At the height of the Covid pandemic, you could be forgiven for feeling a touch sentimental towards Britain’s supermarkets. As we queued patiently for our rations, and applauded the shelf-stackers and delivery drivers, companies like Tesco, Sainsbury’s, Asda and Morrisons seemed to be a vital part of the collective effort.
But they are corporate businesses all the same, and their virtues have not gone unnoticed in booming world of private equity — at the more rapacious end of the world of finance.
Last week Morrisons called for a special auction to decide its future ownership following a bidding-war between two U.S.-based private equity firms. Asda was taken over back in February, and there is speculation that, before long, all the major British supermarkets may be in private hands.
As suggested by the fate of Debenhams — whose bankruptcy last year almost certainly had something to do with an earlier kneecapping by private equity — this is by no means good news for people who shop or work at these stores.
In theory, private equity firms want to make companies more profitable so as to ultimately sell them on, while pocketing a few extras along the way.
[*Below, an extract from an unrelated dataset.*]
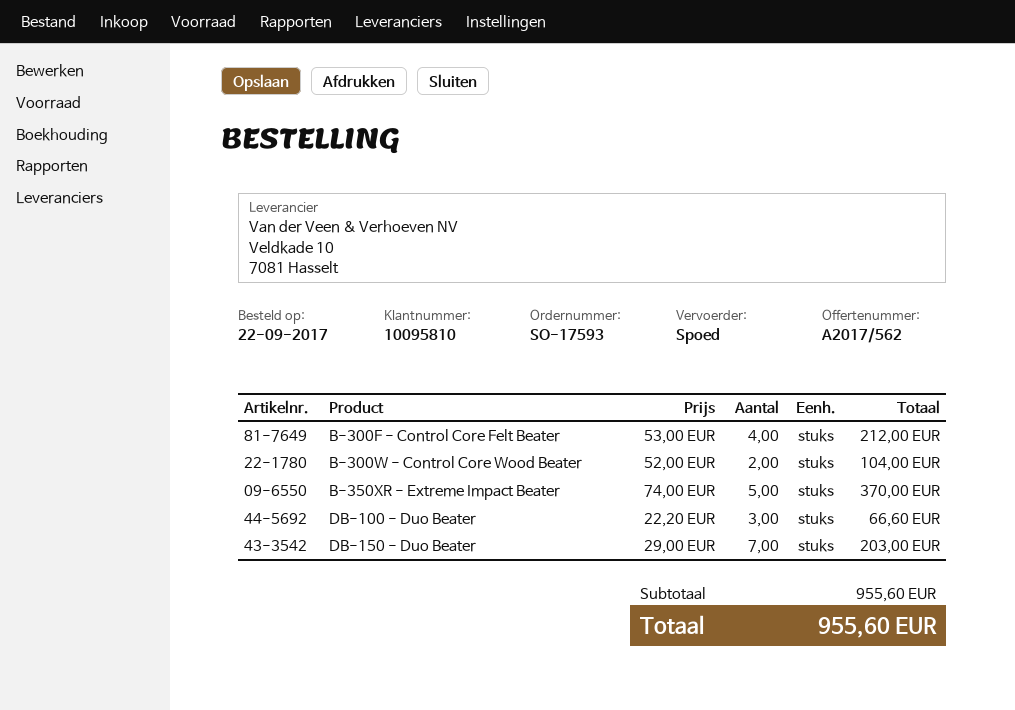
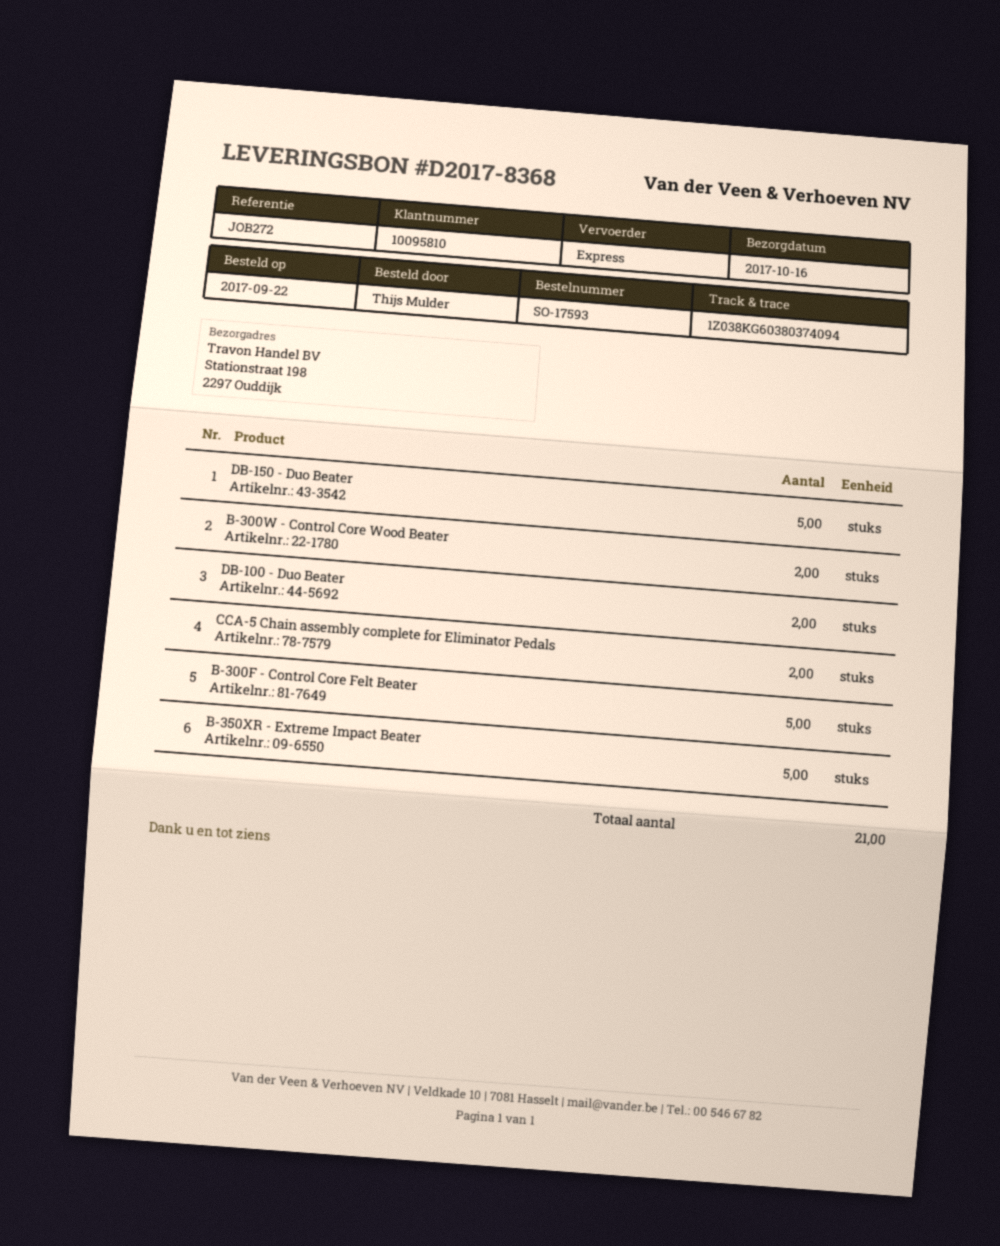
B-300F - Control Core Felt Beater: 4 -> 5
DB-100 - Duo Beater: 3 -> 2
DB-150 - Duo Beater: 7 -> 5
CCA-5 Chain assembly complete for Eliminator Pedals: none -> 2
In practice, private equity has a whole suitcase of dirty tricks for extracting quick profits out of companies, leaving them severely weakened in the process.
To begin with, there’s the ‘leveraged buyout’, which means that a company is bought almost entirely with borrowed money — debt which is then transferred onto the company’s own books. To help handle this debt, the business is streamlined, which inevitably entails cutting back on wages and sacking lots of staff.